A warm glow began to fill her veins, she felt excited and alert, absolutely unconscious now of pain or fatigue, in this radiant joy of reawakened hope.

She raised herself slightly, leaning on her elbow: she was still very weak and the slight movement had made her giddy, but soon she would be strong and well ... she must be strong and well and ready to do his bidding when the time for escape would have come.

"Ah! you are better, my child, I see ..." said that quaint, tremulous voice again, with its soft sing-song accent, "but you must not be so venturesome, you know. The physician said that you had received a cruel blow. The brain has been rudely shaken ... and you must lie quite still all to-day, or your poor little head will begin to ache again."

Marguerite turned to look at the speaker, and in spite of her excitement, of her sorrow and of her anxieties, she could not help smiling at the whimsical little figure which sat opposite to her, on a very rickety chair, solemnly striving with slow and measured movement of hand and arm, and a large supply of breath, to get up a polish on the worn-out surface of an ancient pair of buckled shoes.

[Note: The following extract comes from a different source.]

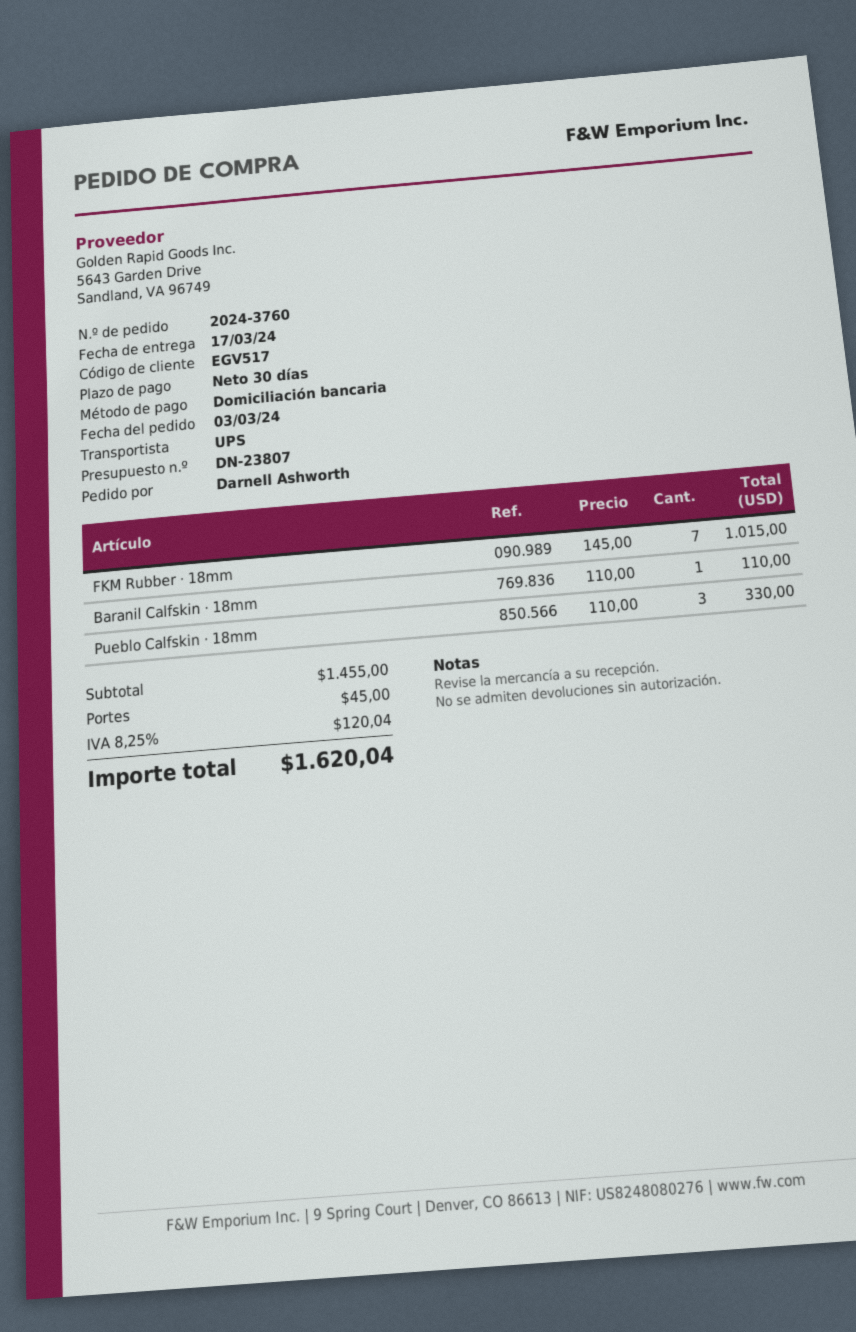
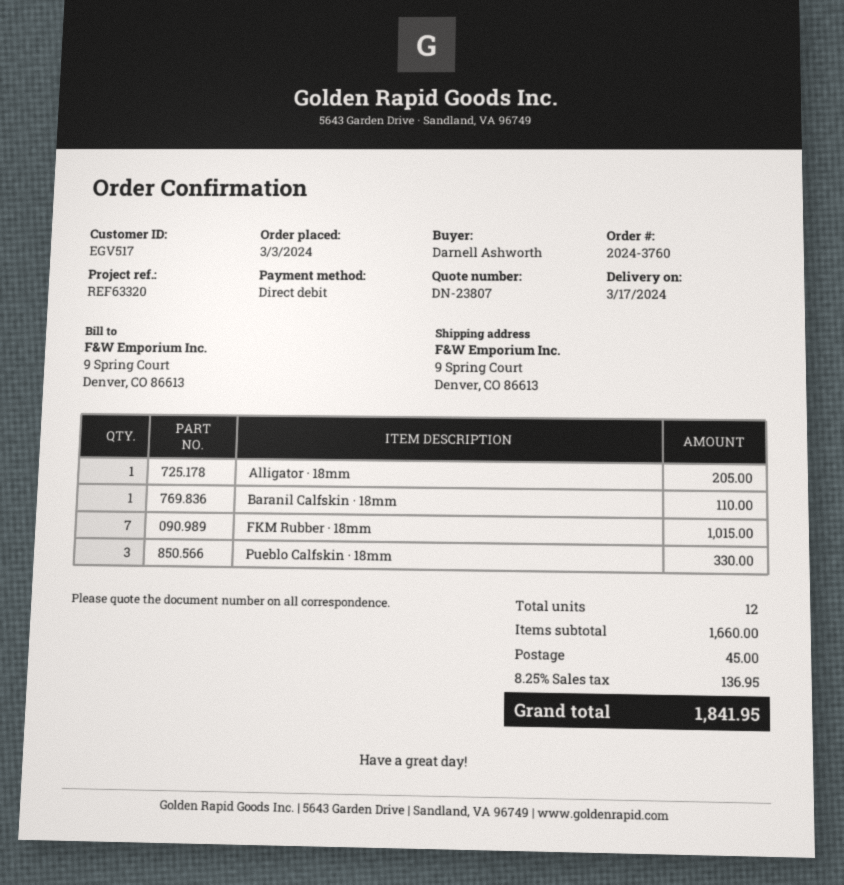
Alligator · 18mm: none -> 1 for 205.00
subtotal: 1455.00 -> 1660.00
tax: 8.25% = 120.04 -> 8.25% = 136.95
total: 1620.04 -> 1841.95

The figure was slender and almost wizened, the thin shoulders round with an habitual stoop, the lean shanks were encased in a pair of much-darned, coarse black stockings. It was the figure of an old man, with a gentle, clear-cut face furrowed by a forest of wrinkles, and surmounted by scanty white locks above a smooth forehead which looked yellow and polished like an ancient piece of ivory.

He had looked across at Marguerite as he spoke, and a pair of innately kind and mild blue eyes were fixed with tender reproach upon her. Marguerite thought that she had never seen quite so much goodness and simple-heartedness portrayed on any face before. It literally beamed out of those pale blue eyes, which seemed quite full of unshed tears.

The old man wore a tattered garment, a miracle of shining cleanliness, which had once been a soutane of smooth black cloth, but was now a mass of patches and threadbare at shoulders and knees. He seemed deeply intent in the task of polishing his shoes, and having delivered himself of his little admonition, he very solemnly and earnestly resumed his work.

Marguerite's first and most natural instinct had, of course, been one of dislike and mistrust of anyone who appeared to be in some way on guard over her. But when she took in every detail of the quaint figure of the old man, his scrupulous tidiness of apparel, the resigned stoop of his shoulders, and met in full the gaze of those moist eyes, she felt that the whole aspect of the man, as he sat there polishing his shoes, was infinitely pathetic and, in its simplicity, commanding of respect.

"Who are you?" asked Lady Blakeney at last, for the old man after looking at her with a kind of appealing wonder, seemed to be waiting for her to speak.

"A priest of the good God, my dear child," replied the old man with a deep sigh and a shake of his scanty locks, "who is not allowed to serve his divine Master any longer. A poor old fellow, very harmless and very helpless, who had been set here to watch over you.

"You must not look upon me as a jailer because of what I say, my child," he added with a quaint air of deference and apology. "I am very old and very small, and only take up a very little room. I can make myself very scarce; you shall hardly know that I am here. They forced me to it much against my will. ... But they are strong and I am weak, how could I deny them since they put me here. After all," he concluded naively, "perhaps it is the will of le bon Dieu, and He knows best, my child, He knows best."

The shoes evidently refused to respond any further to the old man's efforts at polishing them. He contemplated them now, with a whimsical look of regret on his furrowed face, then set them down on the floor and slipped his stockinged feet into them.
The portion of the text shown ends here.